Theory:

Let us prove the theorem by assuming its contrary.
Example:
1. Prove that $$\sqrt{7}$$ is an irrational number.

Proof: Let us assume that $$\sqrt{7}$$ is a rational number.

Therefore, it can be written as $$\sqrt{7} = \frac{p}{q}$$ where $$p, q$$ are integers and $$q \neq 0$$.

Here, $$p$$ and $$q$$ are coprime(no common factors between $$p$$ and $$q$$).

Thus, $$\sqrt{7} = \frac{p}{q}$$

$$q \sqrt{7} = p$$

Squaring on both sides, we have:

$$7q^2 = p^2$$ ---- ($$1$$)

Therefore, $$p^2$$ is divisible by $$7$$.

And, $$p$$ is also divisible by $$7$$ [If $$p$$ be a prime number. If $$p$$ divides $$a^2$$, then $$p$$ divides $$a$$, where $$a$$ is a positive integer.]

So, we can write $$p = 7a$$ for some integer $$a$$.

Substituting the value of $$p$$ in equation ($$1$$), we have:

$$7q^2 = 49a^2$$

$$q^2 = 7a^2$$

This implies that $$q^2$$ is divisible by $$7$$ and $$q$$ is also divisible by $$7$$. [If $$p$$ be a prime number. If $$p$$ divides $$a^2$$, then $$p$$ divides $$a$$, where $$a$$ is a positive integer.]

Therefore, $$p$$ and $$q$$ have atleast $$7$$ as a common factor.

This contradicts the fact that $$p$$ and $$q$$ are coprime.

Therefore, our assumption is wrong.

Thus, $$\sqrt{7}$$ is an irrational number.

Hence, we proved.

2. Prove that $$8 - \sqrt{3}$$ is an irrational number.

Proof: Let us assume that $$8 - \sqrt{3}$$ is a rational number.

Therefore, it can be written as $$8 - \sqrt{3} = \frac{p}{q}$$ where $$p, q$$ are integers and $$q \neq 0$$.

Here, $$p$$ and $$q$$ are coprime(no common factors between $$p$$ and $$q$$).

Thus, $$8 - \sqrt{3} = \frac{p}{q}$$

$$8 - \frac{p}{q} = \sqrt{3}$$

$$\frac{8q - p}{q} = \sqrt{3}$$

Since $$8$$, $$p$$ and $$q$$ are integers, then $$\frac{8q - p}{q}$$ is rational.
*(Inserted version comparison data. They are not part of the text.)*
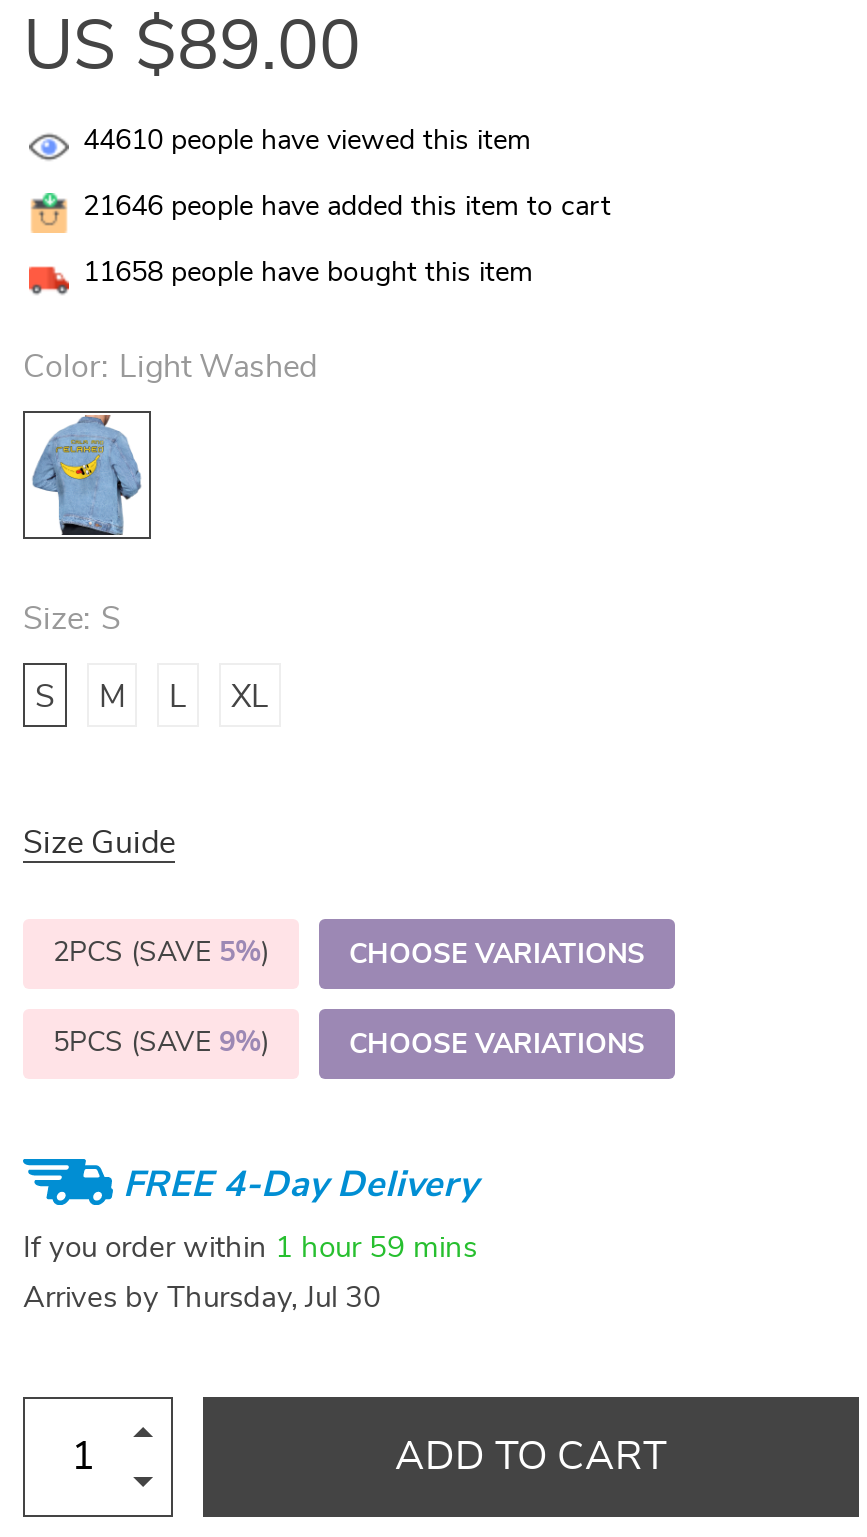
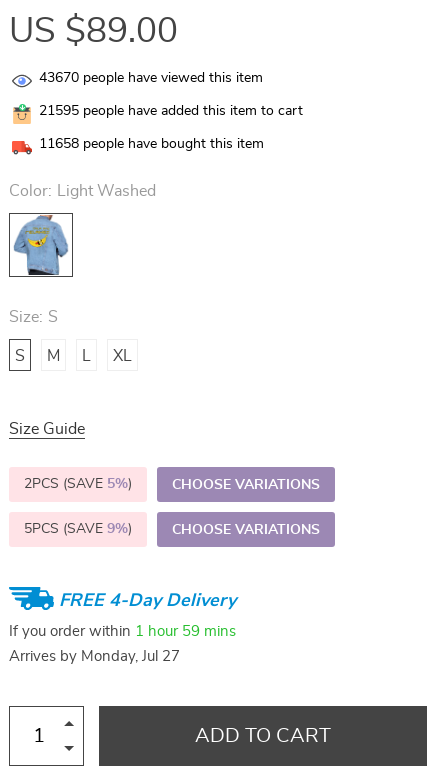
- 44610 people have viewed this item
+ 43670 people have viewed this item

- 21646 people have added this item to cart
+ 21595 people have added this item to cart

- Arrives by Thursday, Jul 30
+ Arrives by Monday, Jul 27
This implies that $$\sqrt{3}$$ is a rational number.

But, we know that $$\sqrt{3}$$ is an irrational number.

Therefore, our assumption is wrong.

Thus, $$8 - \sqrt{3}$$ is an irrational number.

Hence, we proved.
Important!
In grade $$9$$, we have learnt that

1. The sum or difference of a rational and an irrational number is irrational.

2. The product and quotient of a non-zero rational and irrational number is irrational.
Example:
Show that $$\frac{3}{\sqrt{5}}$$ is an irrational number.

Proof:

Let us assume that $$\frac{3}{\sqrt{5}}$$ is a rational number.

Therefore, it can be written as $$\frac{3}{\sqrt{5}} = \frac{p}{q}$$ where $$p, q$$ are integers and $$q \neq 0$$.

Here, $$p$$ and $$q$$ are coprime(no common factors between $$p$$ and $$q$$).

Thus, we have:

$$\frac{3}{\sqrt{5}} = \frac{p}{q}$$

$$3q = \sqrt{5}p$$

$$\frac{3q}{p} = \sqrt{5}$$

Since we know that $$3$$, $$q$$ and $$p$$ are integers and $$\frac{3q}{p}$$ is a rational number. This implies that $$\sqrt{5}$$ is a rational number.

But, we know that $$\sqrt{5}$$ is an irrational number.

Therefore, our assumption is wrong.

Thus, $$\frac{3}{\sqrt{5}}$$ is an irrational number.

Hence, we proved.